Data under study section start

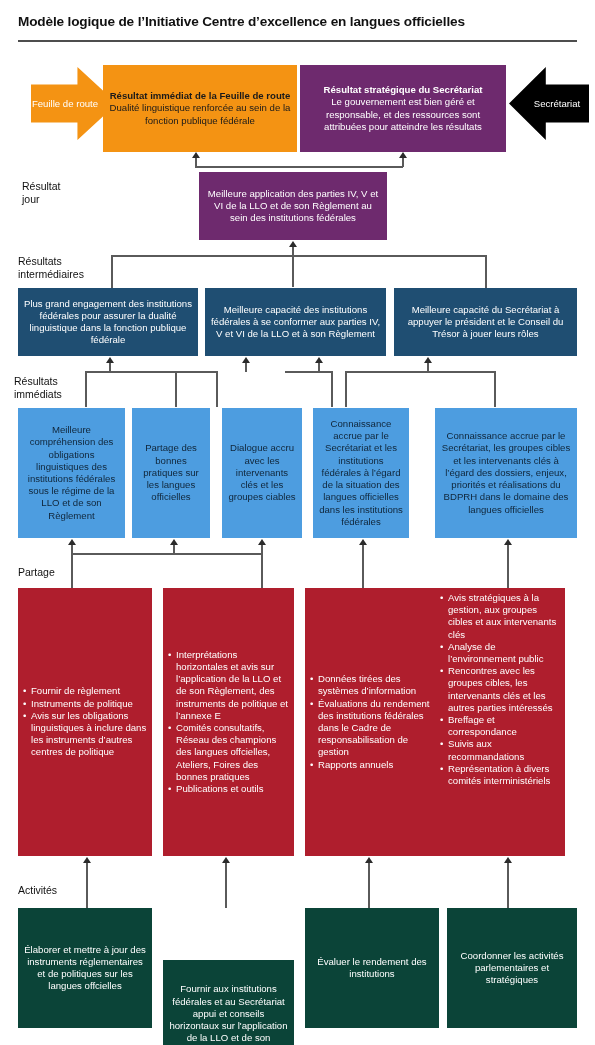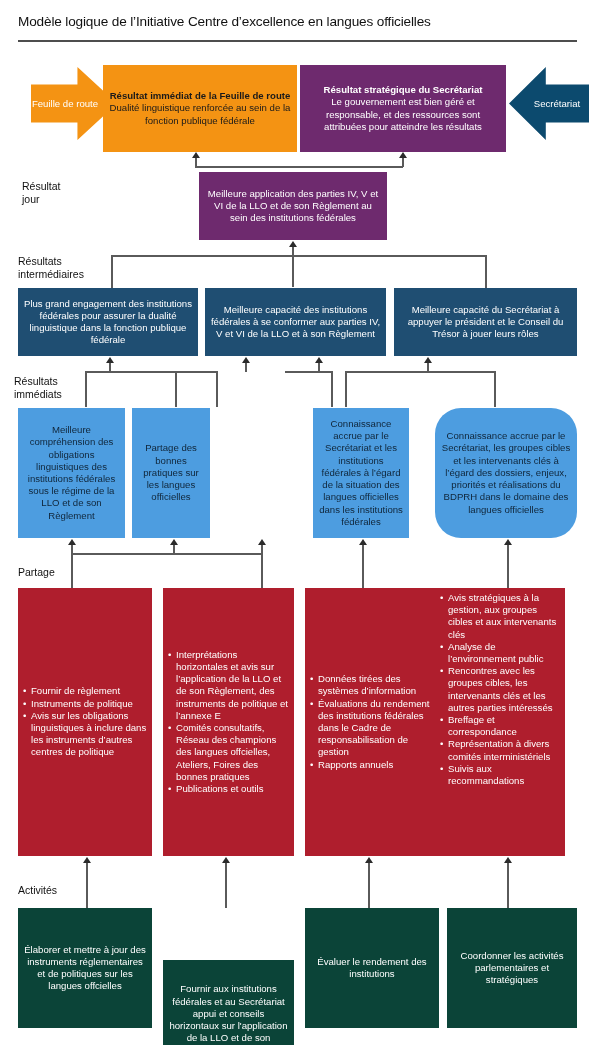"Modèle logique de l’Initiative Centre" .title { font-weight: normal -> bold }
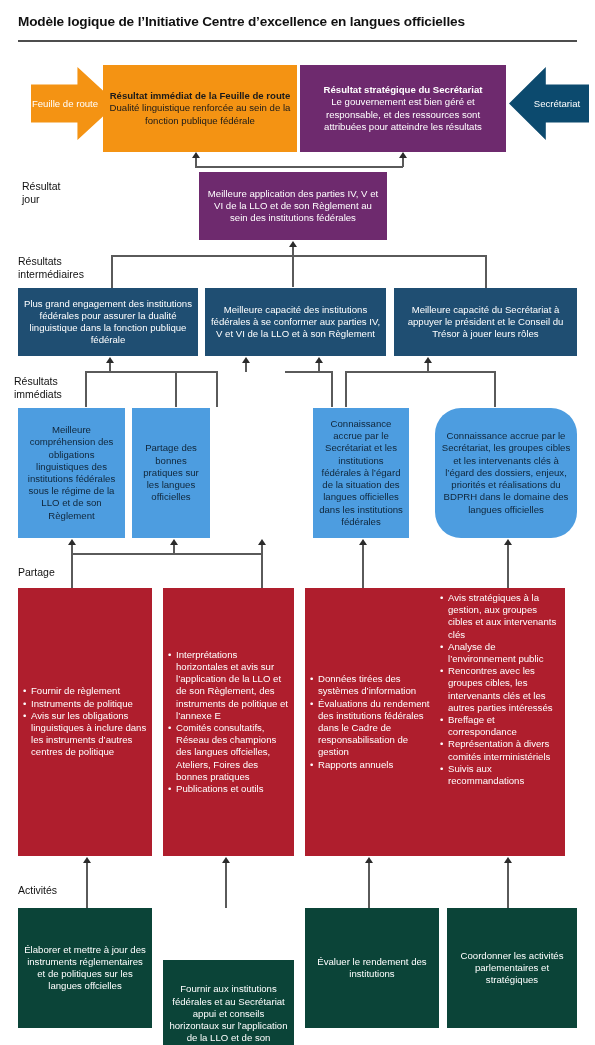"Secrétariat" .chev.left { background: #0c4a6e -> #000000 }
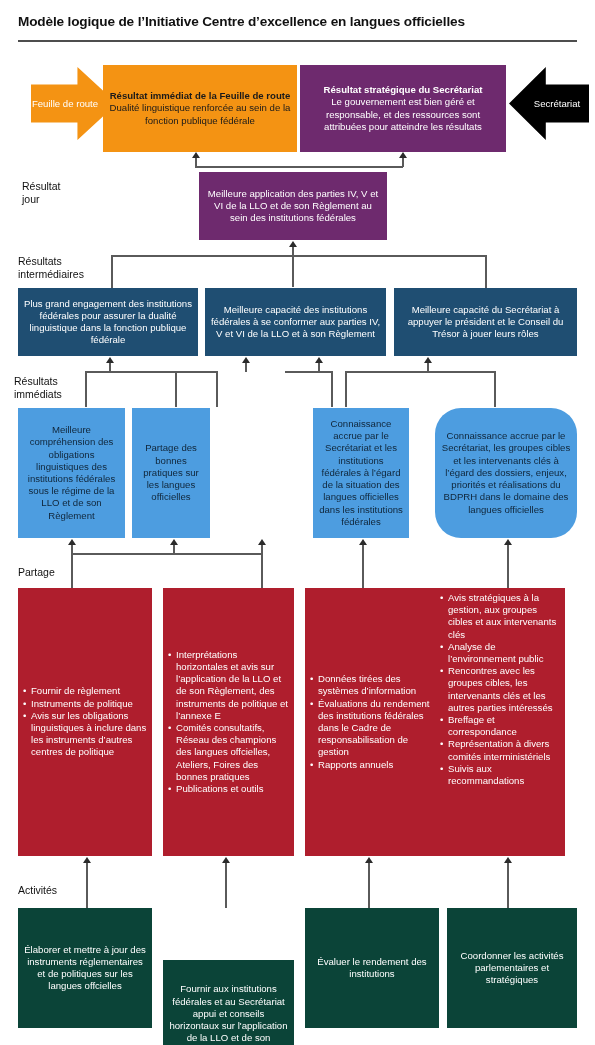"Connaissance accrue par le Secrétariat," div.box { border-radius: 26px -> none }
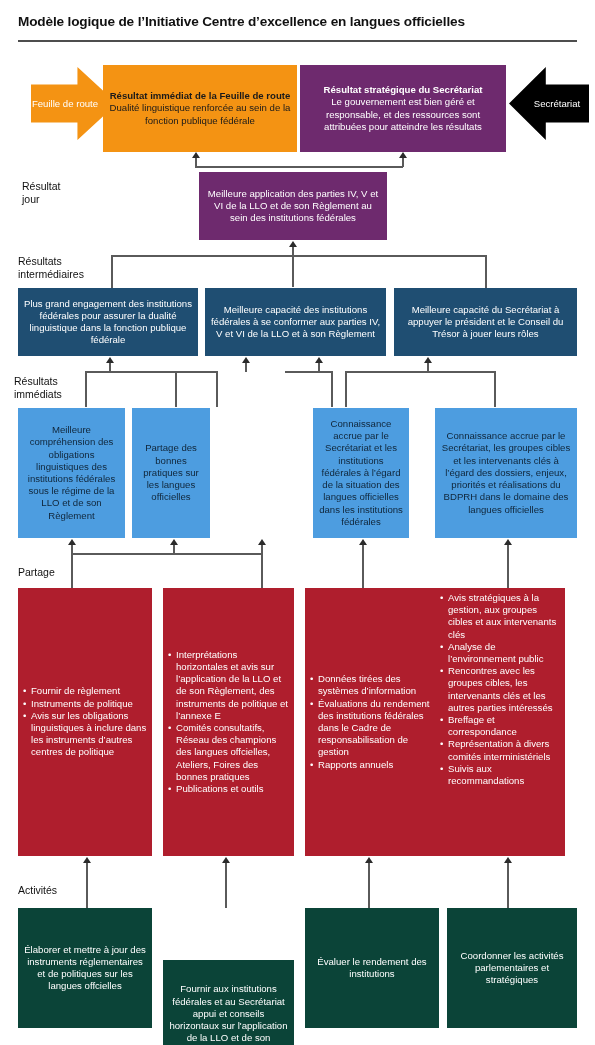"Dialogue accru avec les intervenants" div.box { html: none -> <div> <div>Dialogue accru avec les intervenants clés et les groupes ciables</div> </div> }
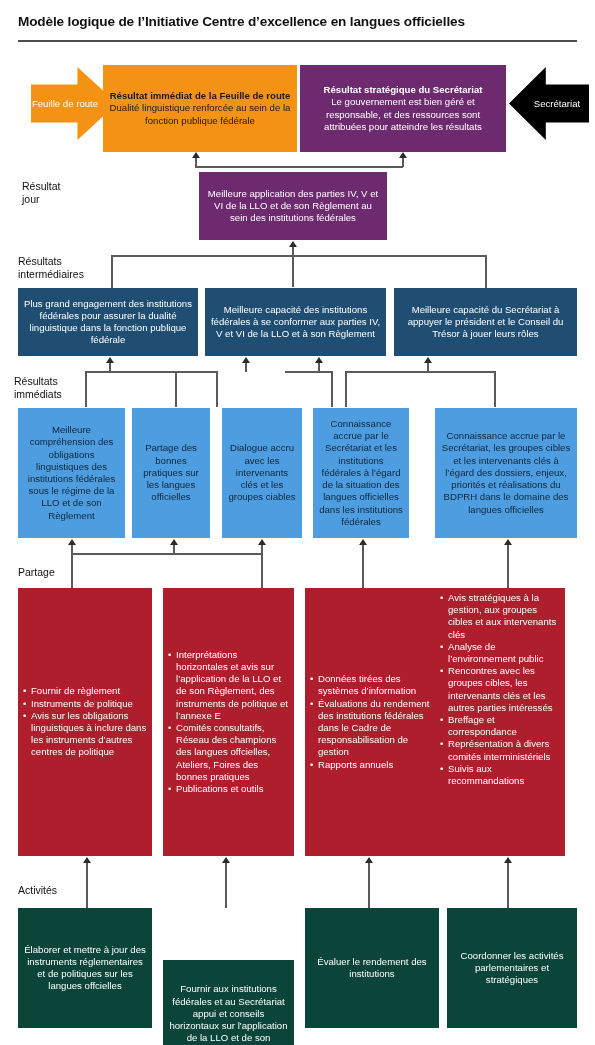"Représentation à divers comités" li { order: before "Suivis aux recommandations" -> after "Suivis aux recommandations" }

Data under study section end

- How to complete this task
Print each entry above exactly. The pictures should not be printed.

- Completed exercise
"Modèle logique de l’Initiative Centre" .title { font-weight: normal -> bold }
"Secrétariat" .chev.left { background: #0c4a6e -> #000000 }
"Connaissance accrue par le Secrétariat," div.box { border-radius: 26px -> none }
"Dialogue accru avec les intervenants" div.box { html: none -> <div> <div>Dialogue accru avec les intervenants clés et les groupes ciables</div> </div> }
"Représentation à divers comités" li { order: before "Suivis aux recommandations" -> after "Suivis aux recommandations" }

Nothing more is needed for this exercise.